▸ TO DO:
Transcribe word for word the lines below from the line with "paper number: say 1020." through the line with "- 1. Clone the", ends included.

▸ RECORDS TO PROCESS:

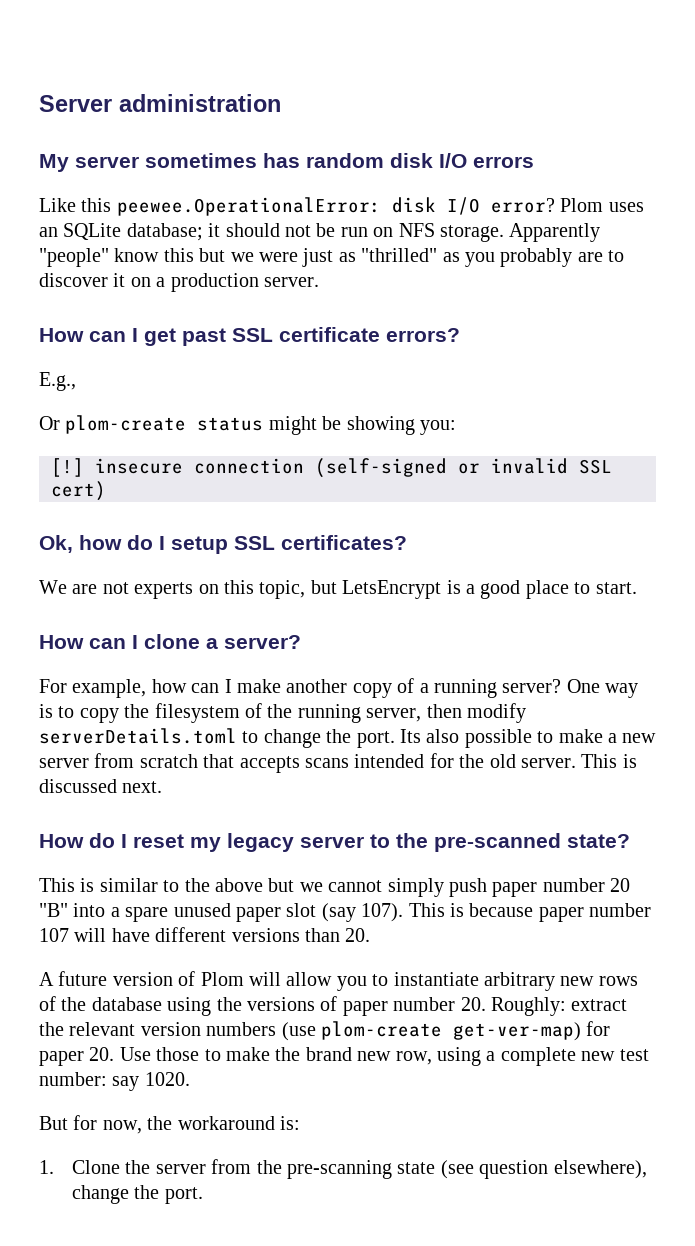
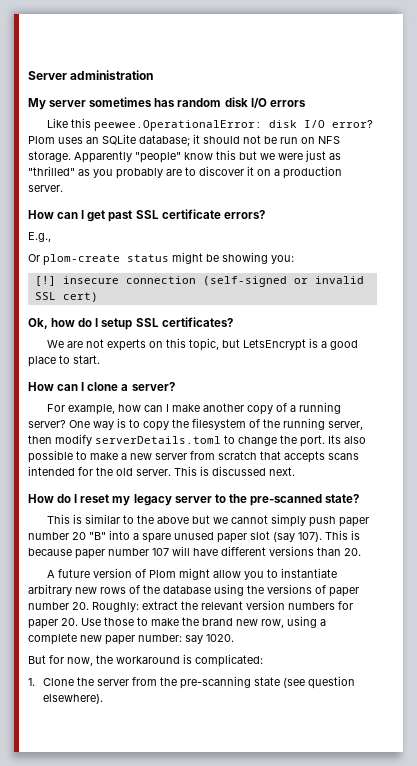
- A future version of Plom will allow you to instantiate arbitrary new rows of the database using the versions of paper number 20. Roughly: extract the relevant version numbers (use plom-create get-ver-map) for paper 20. Use those to make the brand new row, using a complete new test number: say 1020.
+ A future version of Plom might allow you to instantiate arbitrary new rows of the database using the versions of paper number 20. Roughly: extract the relevant version numbers for paper 20. Use those to make the brand new row, using a complete new paper number: say 1020.
- But for now, the workaround is:
+ But for now, the workaround is complicated:
- 1. Clone the server from the pre-scanning state (see question elsewhere), change the port.
+ 1. Clone the server from the pre-scanning state (see question elsewhere).

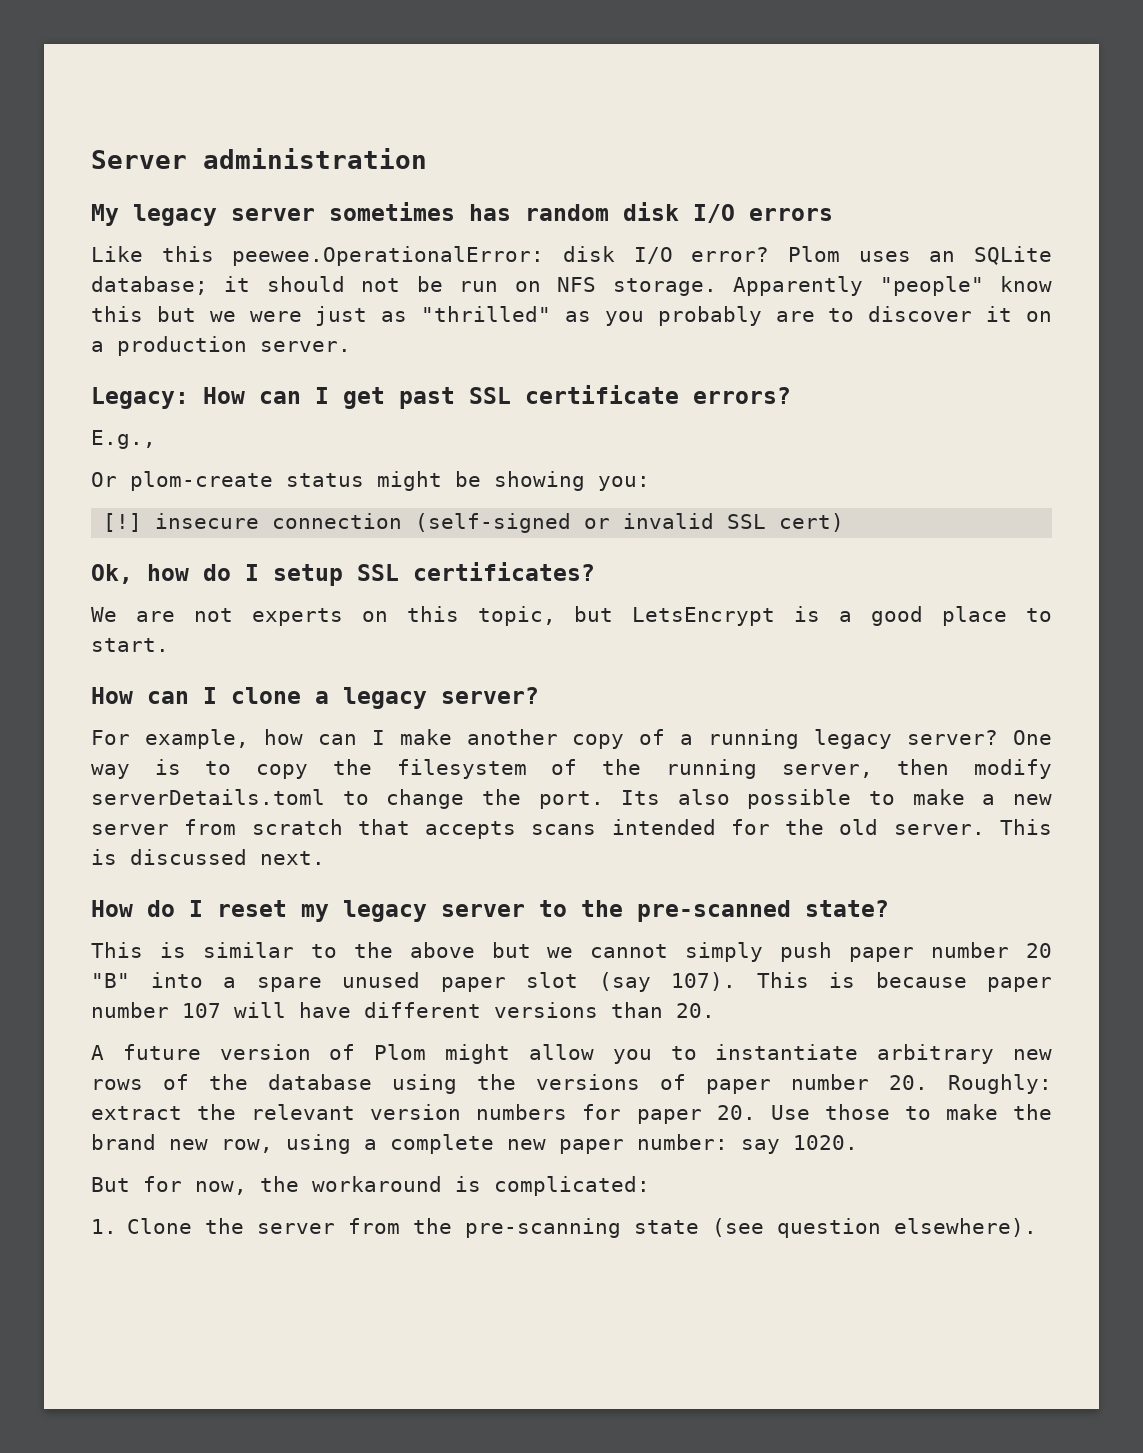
- My server sometimes has random disk I/O errors
+ My legacy server sometimes has random disk I/O errors
- How can I get past SSL certificate errors?
+ Legacy: How can I get past SSL certificate errors?
- How can I clone a server?
+ How can I clone a legacy server?
- For example, how can I make another copy of a running server?
+ For example, how can I make another copy of a running legacy server?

▸ RESPONSE:
+ A future version of Plom might allow you to instantiate arbitrary new rows of the database using the versions of paper number 20. Roughly: extract the relevant version numbers for paper 20. Use those to make the brand new row, using a complete new paper number: say 1020.
- But for now, the workaround is:
+ But for now, the workaround is complicated:
- 1. Clone the server from the pre-scanning state (see question elsewhere), change the port.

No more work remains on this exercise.